I’m walking down Broadway
Each footstep is a new love letter
I’m trying to make eye contact
With each and every stranger that I pass
I’m thinking about the city
It’s living proof people need to be together
I’m thinking about how I just wanna open up
And give and give and give

Despite a heart full of longing, Lee finds comfort in some kind of higher power. It’s perhaps this faith that fuels the album’s first track, “Whatever It Is,” in which he tells us to “Just do it/Whatever it is.”

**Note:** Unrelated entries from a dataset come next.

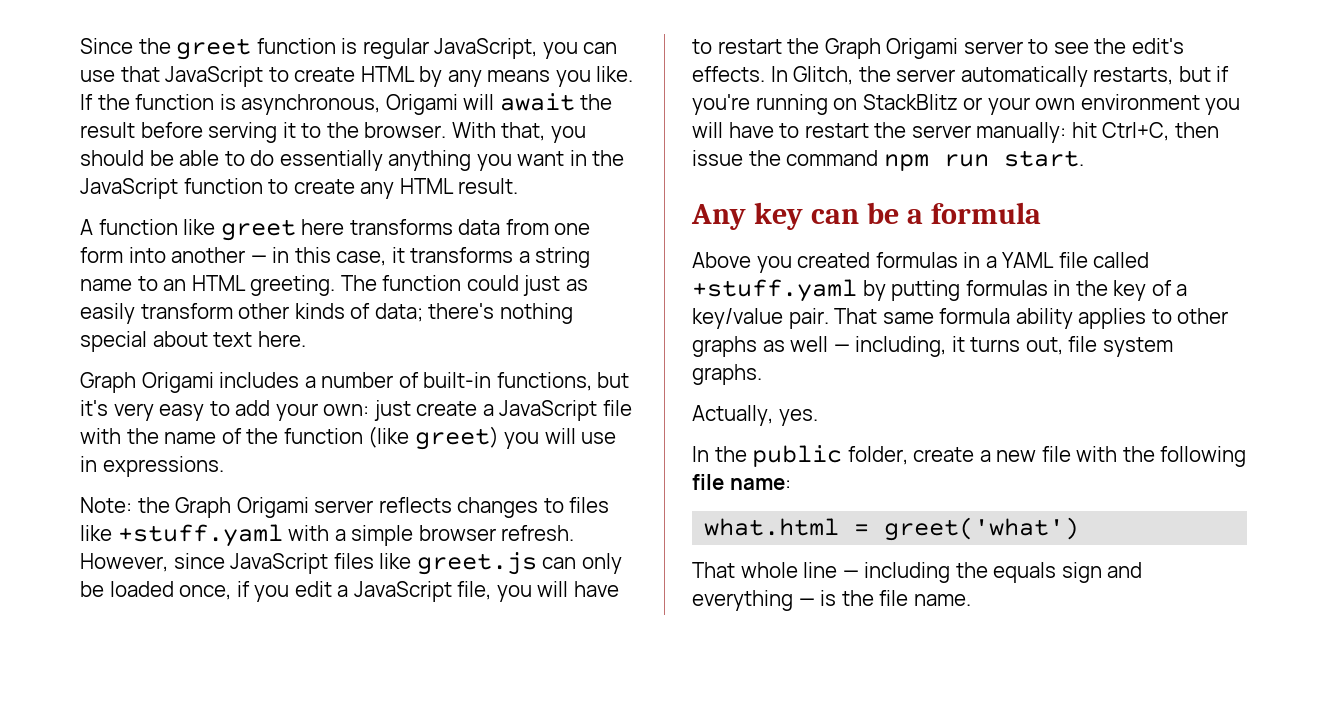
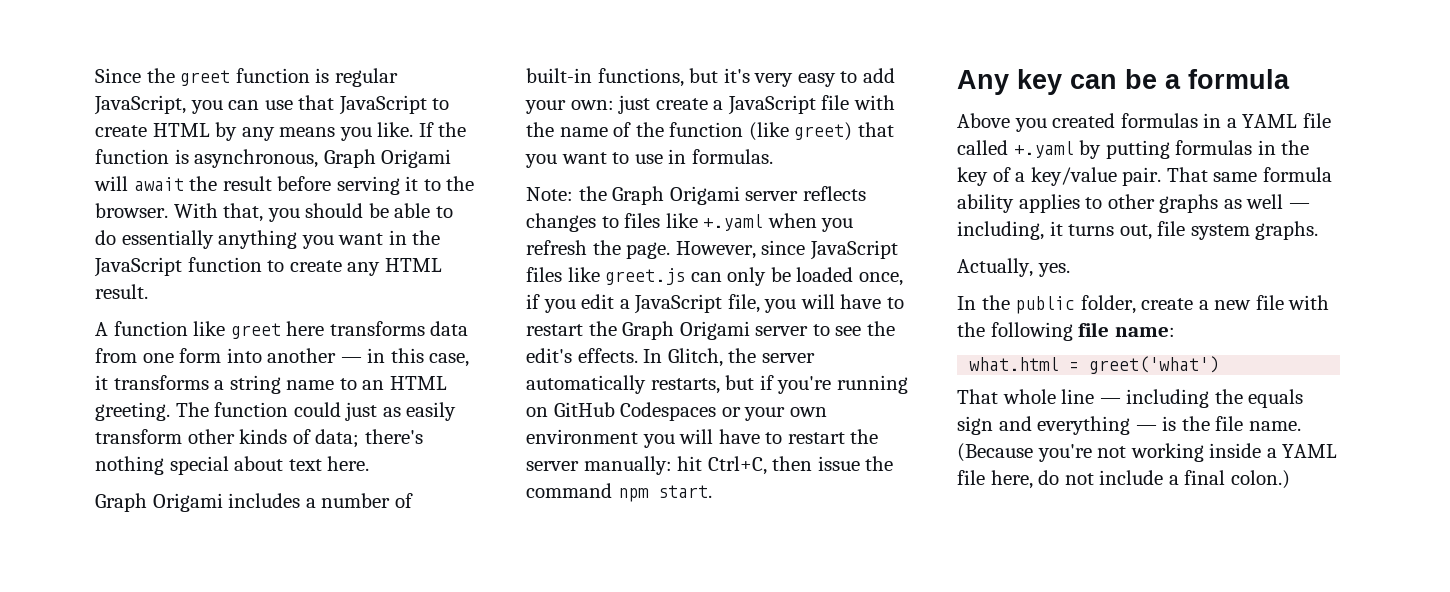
(381, 104) none -> [323,149,376,168] Graph
[504,428,576,449] you will -> [857,122,894,137] [525,152,630,168] that you want to
[102,456,224,477] expressions. -> [691,149,773,164] formulas.
[117,524,575,547] +stuff.yaml with a simple browser refresh. -> [703,213,854,232] [526,240,671,259] +.yaml when you refresh the page.
[862,94,958,110] StackBlitz -> [553,402,717,421] GitHub Codespaces
[943,154,989,167] run -> (649, 495) none
[692,279,857,302] +stuff.yaml -> [1013,141,1074,158] +.yaml
(971, 600) none -> [957,443,1338,462] [957,470,1290,489] (Because you're not working inside a YAML file here, do not include a final colon.)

Lee wears his spiritual heart on his sleeve most plainly in the earnest and heartfelt “We’re All in This Together.” He manages to draw from quantum physics and new age philosophy:

I’m made of atoms, you’re made of atoms
And we’re all in this together
And long division just doesn’t matter
‘Cause we’re all in this together

At recent concerts, Lee closed the evening with this song, accompanied only by his own acoustic guitar and without the aid of a microphone. Standing on a chair in the front row, encouraging the audience to repeat “We’re all in this together” over and over again, it’s enough to turn even the most cynical audience member into a true believer.